The writing is Wick at her best. The structure is laid out more, structured and contains a glossary and further readings guide. For the young marine biologist, this is a vast improvement over previous works – not engaged totally with bombarding you with information, but packaging it out a chapter at a time. Covering most aspects you would expect in an educational book: from where coral reefs are found, how they develop, their species and ecosystems, biodiversity and most importantly, man’s impact on the 40-60% oxygen source of the planet, Science comics: Coral Reefs delivers in spades. Clear and concise, not holding back on the difficult scientific terms, I found the writing more comfortable, matching the layout of the graphic novel. Writing educational material for young and young adults, is difficult at best, especially when lying out a scientific book, but Wick pulls through. The glossary at the back is an immense help to children, especially when discussing things in their scientific nomenclature.

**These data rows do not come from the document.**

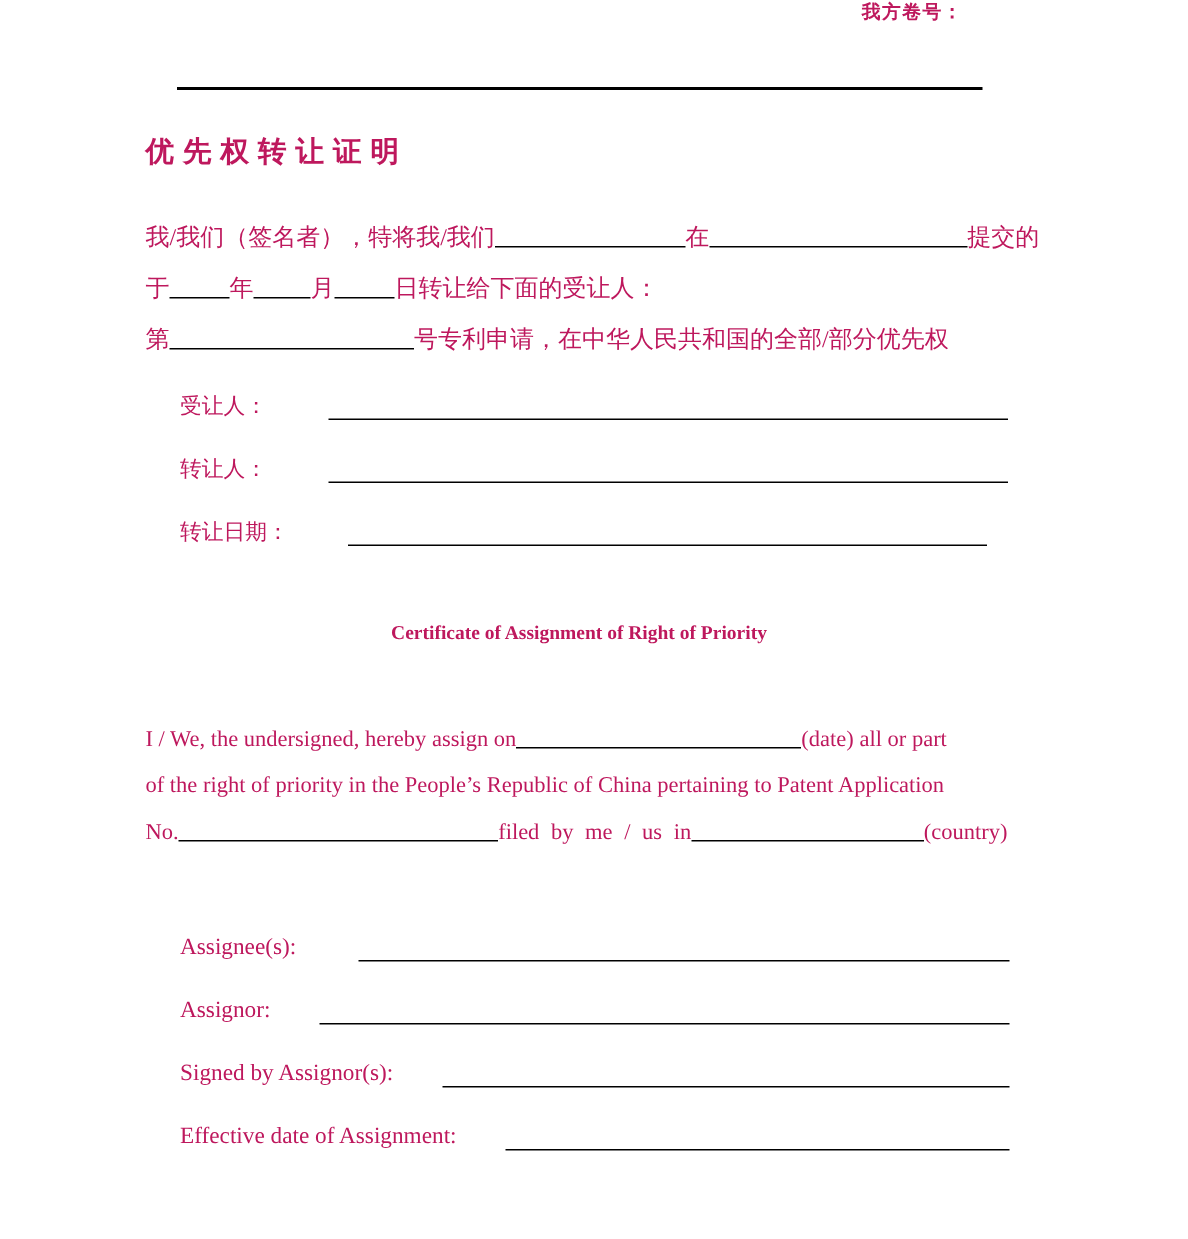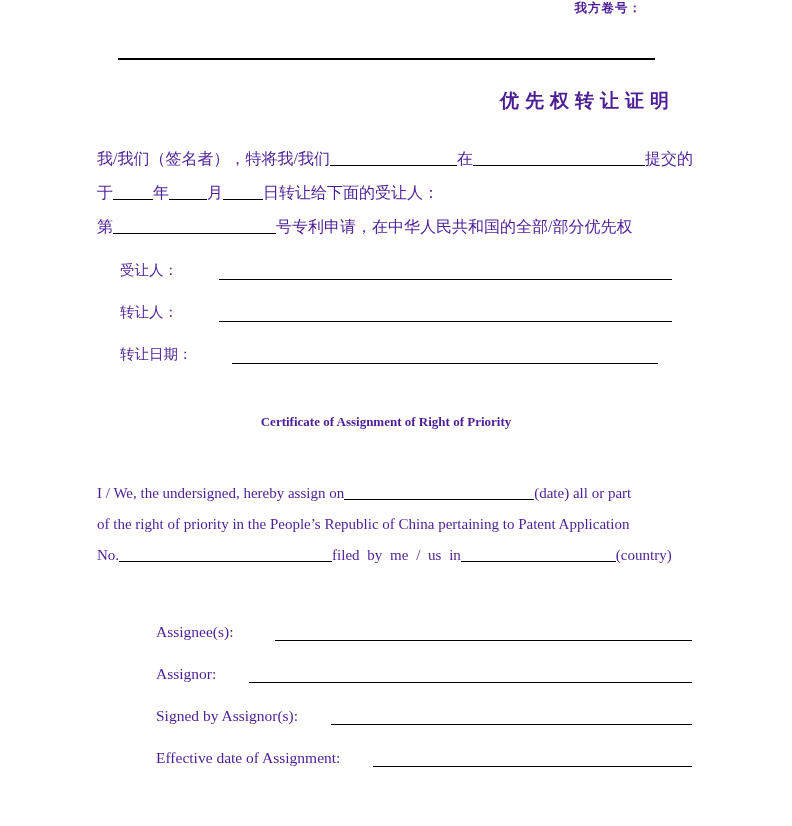--- a/index.html
+++ b/index.html
@@ -1,40 +1,40 @@
 <!DOCTYPE html>
 <html><head>
 <meta charset="utf-8">
 <style>
   * { margin:0; padding:0; box-sizing:border-box; }
   html,body { background:#ffffff; }
   .page {
     position:relative;
     width:692px; height:826px;
     background:#ffffff;
-    color:#4c1d95;
+    color:#be185d;
     font-family:"Liberation Serif", serif;
     overflow:hidden;
   }
   
   .docket {
     position:absolute; left:0; top:41; width:642px;
     text-align:right;
     font-family:"Liberation Sans", sans-serif;
     font-size:12.5px; font-weight:bold;
     letter-spacing:1px;
   }
   .header-rule {
     position:absolute; left:118px; top:58px; width:537px;
     border-bottom:2px solid #000;
   }
   
   .cn-title {
     position:absolute; left:97px; top:88px; width:578px;
-    text-align:right;
+    text-align:left;
     font-size:19px; font-weight:bold; letter-spacing:6px;
   }
   .en-title {
     position:absolute; left:97px; top:414px; width:578px;
     text-align:center;
     font-size:13px; font-weight:bold;
   }
   
   .cn-para { position:absolute; left:97px; top:147px; width:600px; font-size:16px; }
   .cn-para .pline { height:34px; line-height:24px; white-space:nowrap; }
@@ -51,21 +51,21 @@
   
   .frow {
     position:absolute;
     display:flex; align-items:flex-end;
     height:19px;
     gap:33px;
   }
   .frow .flabel { white-space:nowrap; }
   .frow .fill { flex:1; border-bottom:1px solid #000; height:100%; }
   .cn-row { left:120px; width:552px; font-size:14.5px; }
-  .en-row { left:120px; width:553px; font-size:15.5px;margin-left:36px; }
+  .en-row { left:120px; width:553px; font-size:15.5px; }
   .gap8  { margin-left:8px; }
   .gap6  { margin-left:6px; }
 </style>
 </head>
 <body>
 
 <div class="page">
 
   <div class="docket">我方卷号：</div>
   <div class="header-rule"></div>

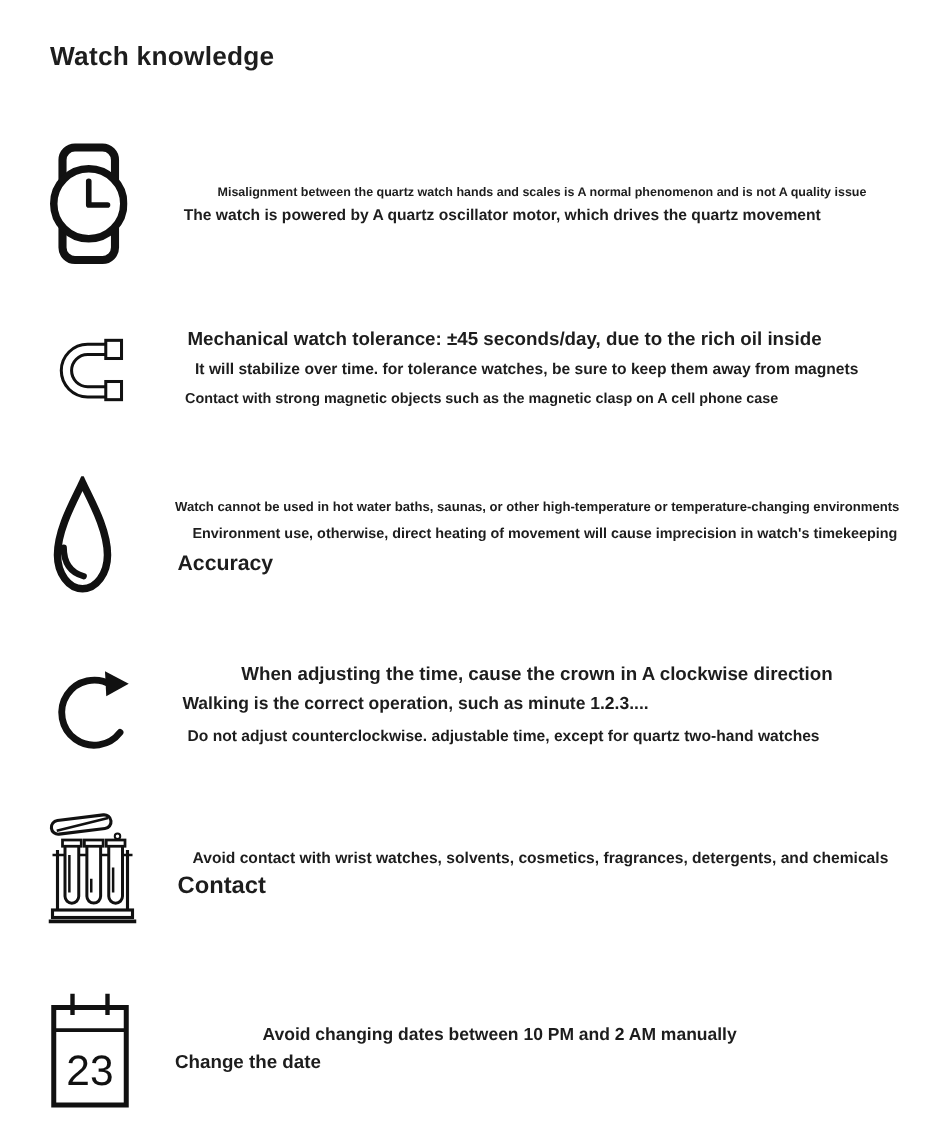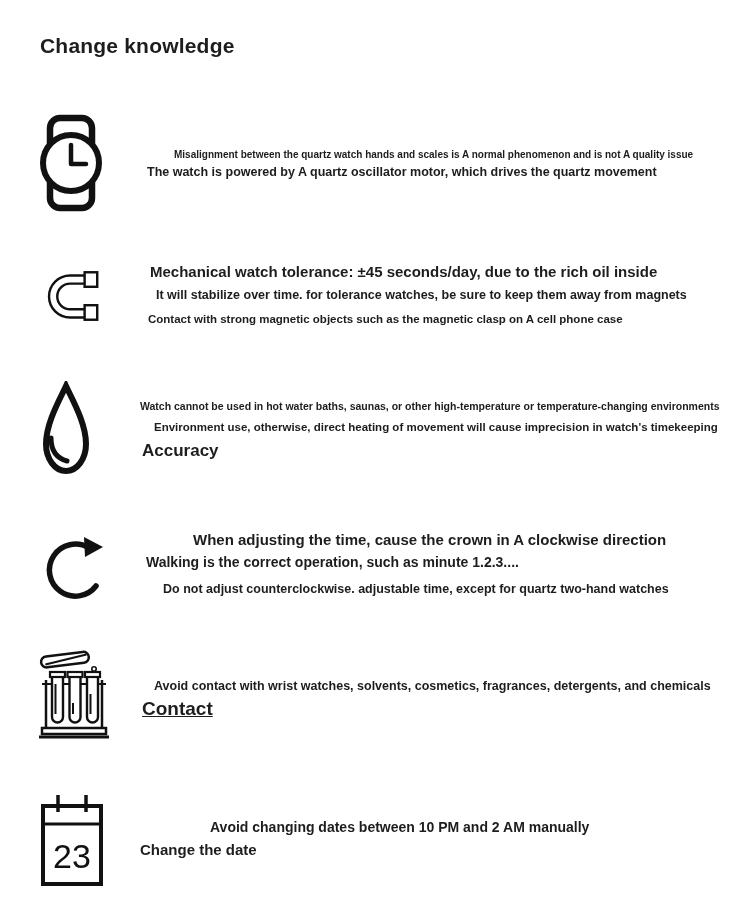--- a/index.html
+++ b/index.html
@@ -22,36 +22,36 @@
   .s2l3{left:148px;top:313px;font-size:11.5px;}
 
   .i3{left:42px;top:381px;}
   .s3l1{left:140px;top:400px;font-size:10.5px;}
   .s3l2{left:154px;top:421px;font-size:11.5px;}
   .s3h {left:142px;top:441px;font-size:17px;}
 
   .i4{left:40px;top:527px;}
   .s4l1{left:193px;top:531px;font-size:15px;}
   .s4l2{left:146px;top:554px;font-size:14px;}
-  .s4l3{left:163px;top:582px;font-size:12.5px;}
+  .s4l3{left:150px;top:582px;font-size:12.5px;}
 
   .i5{left:36px;top:646px;}
   .s5l1{left:154px;top:679px;font-size:12.5px;}
-  .s5h {left:142px;top:698px;font-size:19px;text-decoration:underline;}
+  .s5h {left:142px;top:698px;font-size:19px;}
 
   .i6{left:40px;top:792px;}
   .s6l1{left:210px;top:819px;font-size:14px;}
   .s6l2{left:140px;top:841px;font-size:15px;}
 </style>
 </head>
 <body>
 
 <div class="page">
 
-  <h1 class="title">Change knowledge</h1>
+  <h1 class="title">Watch knowledge</h1>
 
   <section>
     <span class="icon i1">
       <svg width="62" height="98" viewBox="0 0 62 98">
         <rect x="10" y="4" width="42" height="90" rx="10" fill="none" stroke="#111" stroke-width="6.5"></rect>
         <circle cx="31" cy="49" r="28" fill="#fff" stroke="#111" stroke-width="6"></circle>
         <path d="M31 31 V50 H46" fill="none" stroke="#111" stroke-width="4.5" stroke-linecap="round" stroke-linejoin="round"></path>
       </svg>
     </span>
     <div class="line s1l1">Misalignment between the quartz watch hands and scales is A normal phenomenon and is not A quality issue</div>

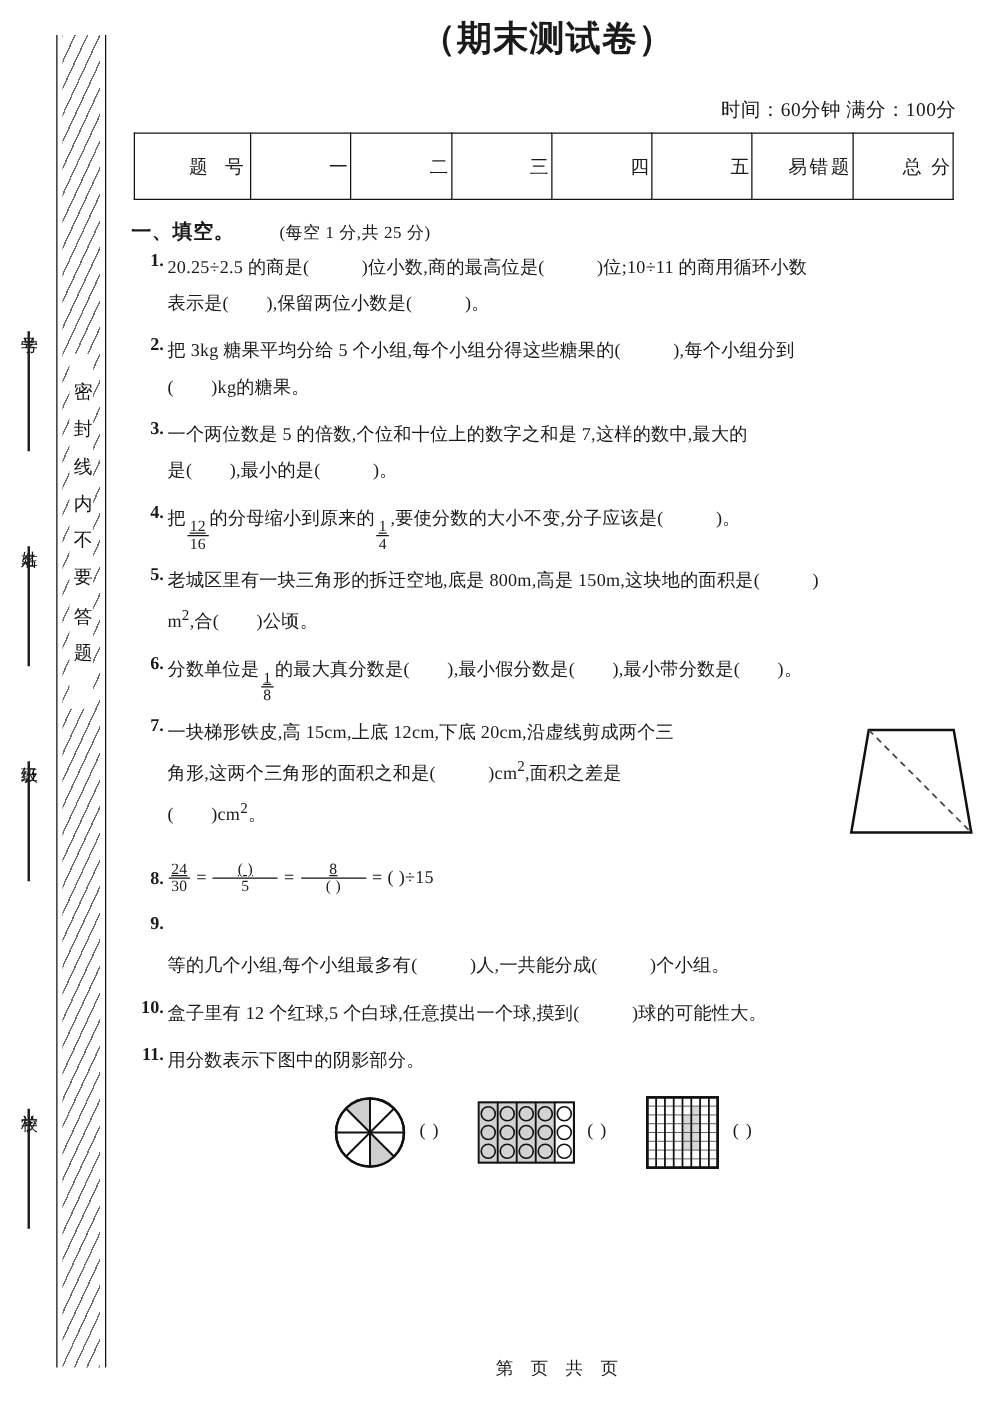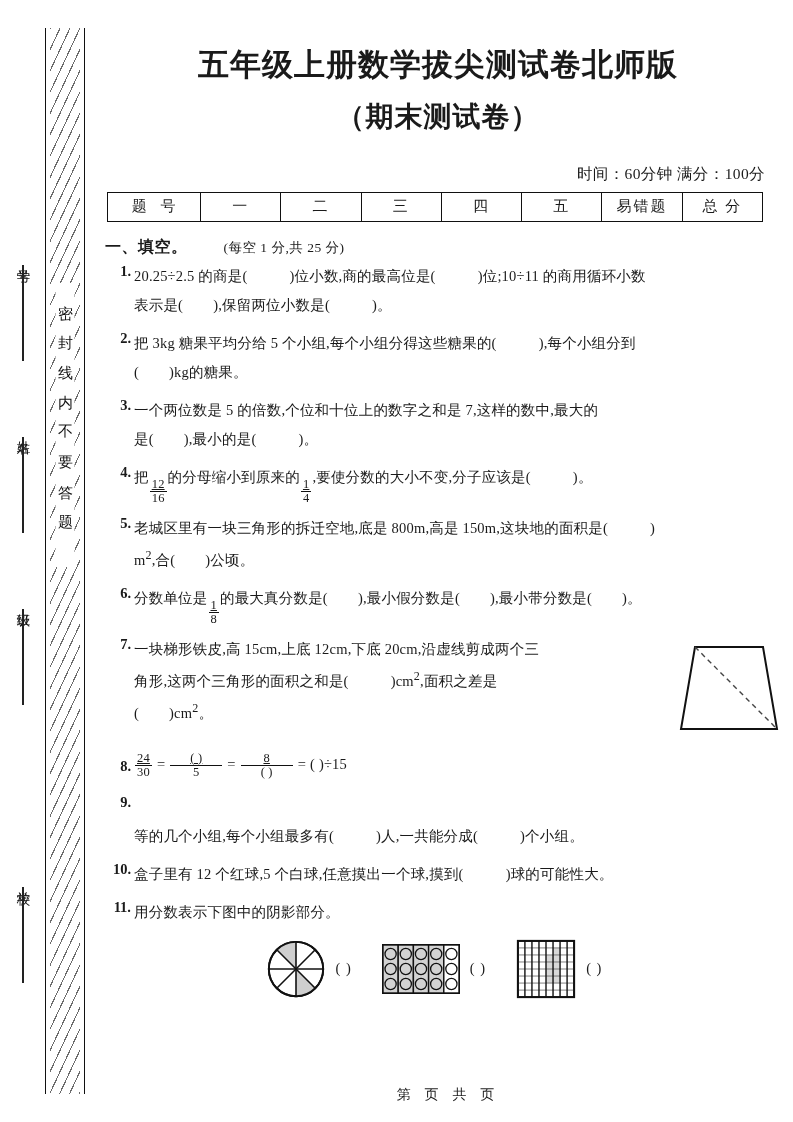--- a/index.html
+++ b/index.html
@@ -121,24 +121,24 @@
     margin: 0 30px 0 12px;
   }
   table.score-table {
     width: 100%;
     border-collapse: collapse;
     table-layout: fixed;
   }
   table.score-table td {
     border: 1.3px solid #111;
     height: 24px;
-    text-align: center;
+    text-align: right;
     font-size: 15px;
     letter-spacing: 2px;
-    padding: 2px 0;
+    padding: 14px 0;
   }
   table.score-table td.head-cell {
     width: 88px;
     letter-spacing: 5px;
     padding-left: 4px;
   }
 
   .section-heading {
     font-size: 16px;
     font-weight: bold;
@@ -276,21 +276,20 @@
   </div>
 
   <div class="seal-band">
     <div class="seal-hatch"></div>
     <div class="seal-vertical-text">密封线内不要答题</div>
   </div>
 </div>
 
 <div id="page-body">
 
-  <div class="doc-title">五年级上册数学拔尖测试卷北师版</div>
   <div class="doc-subtitle">（期末测试卷）</div>
 
   <div class="exam-meta">时间：60分钟  满分：100分</div>
 
   <div class="score-table-wrap">
     <table class="score-table">
       <tbody>
           <tr>
         <td class="head-cell">题  号</td>
         <td>一</td>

The art is yet another thing that Wick has improved on. Panels are lain out more clearly, with not as much clutter on the page. In her signature style, a small fish is your guide through the “story” and narrates the book. Seemingly abstruse pictures of coral reefs are drawn in biological school-book fashion, but the more mundane is simplified and gives life to an otherwise dry read (sorry, wet read). The word balloons simplify more difficult concepts and add humor to the grand design. All and all the panels are easy to follow, flow consistently, and convey the information more clearly, than any of Maris’ prior works.
Thematically, this book does more than merely discuss the biology of the magnificent living structure of the coral reef. It also delivers a strong message on what mankind has done to either help or hinder the ecosystem in which they exist. Touching on notable points such as pollution, in its many forms, and CO2 emissions, to recycling plastics and fossil fuels, Science Comics: Coral Reefs has a dual message to convey. Through raising awareness of the amount of plastics used and the carbon dioxide emissions caused by producing them, to run off pollution by factory or farm, to global warming and its impact on marine life, Wick delivers a strong message about increasing awareness about the geosystem, and offers solutions on how to alleviate some of the more pressing problems – right down to writing governmental bodies. This dualism between teaching the adults of tomorrow about the science and impacts of not just (but primarily) coral reefs, but all marine life and more importantly, raising global environmental awareness really adds charm to this graphic novel.
For lovers of the ocean (of which I number), to budding marine biologists, Science Comics: Coral Reefs should make an excellent addition to anyone’s library.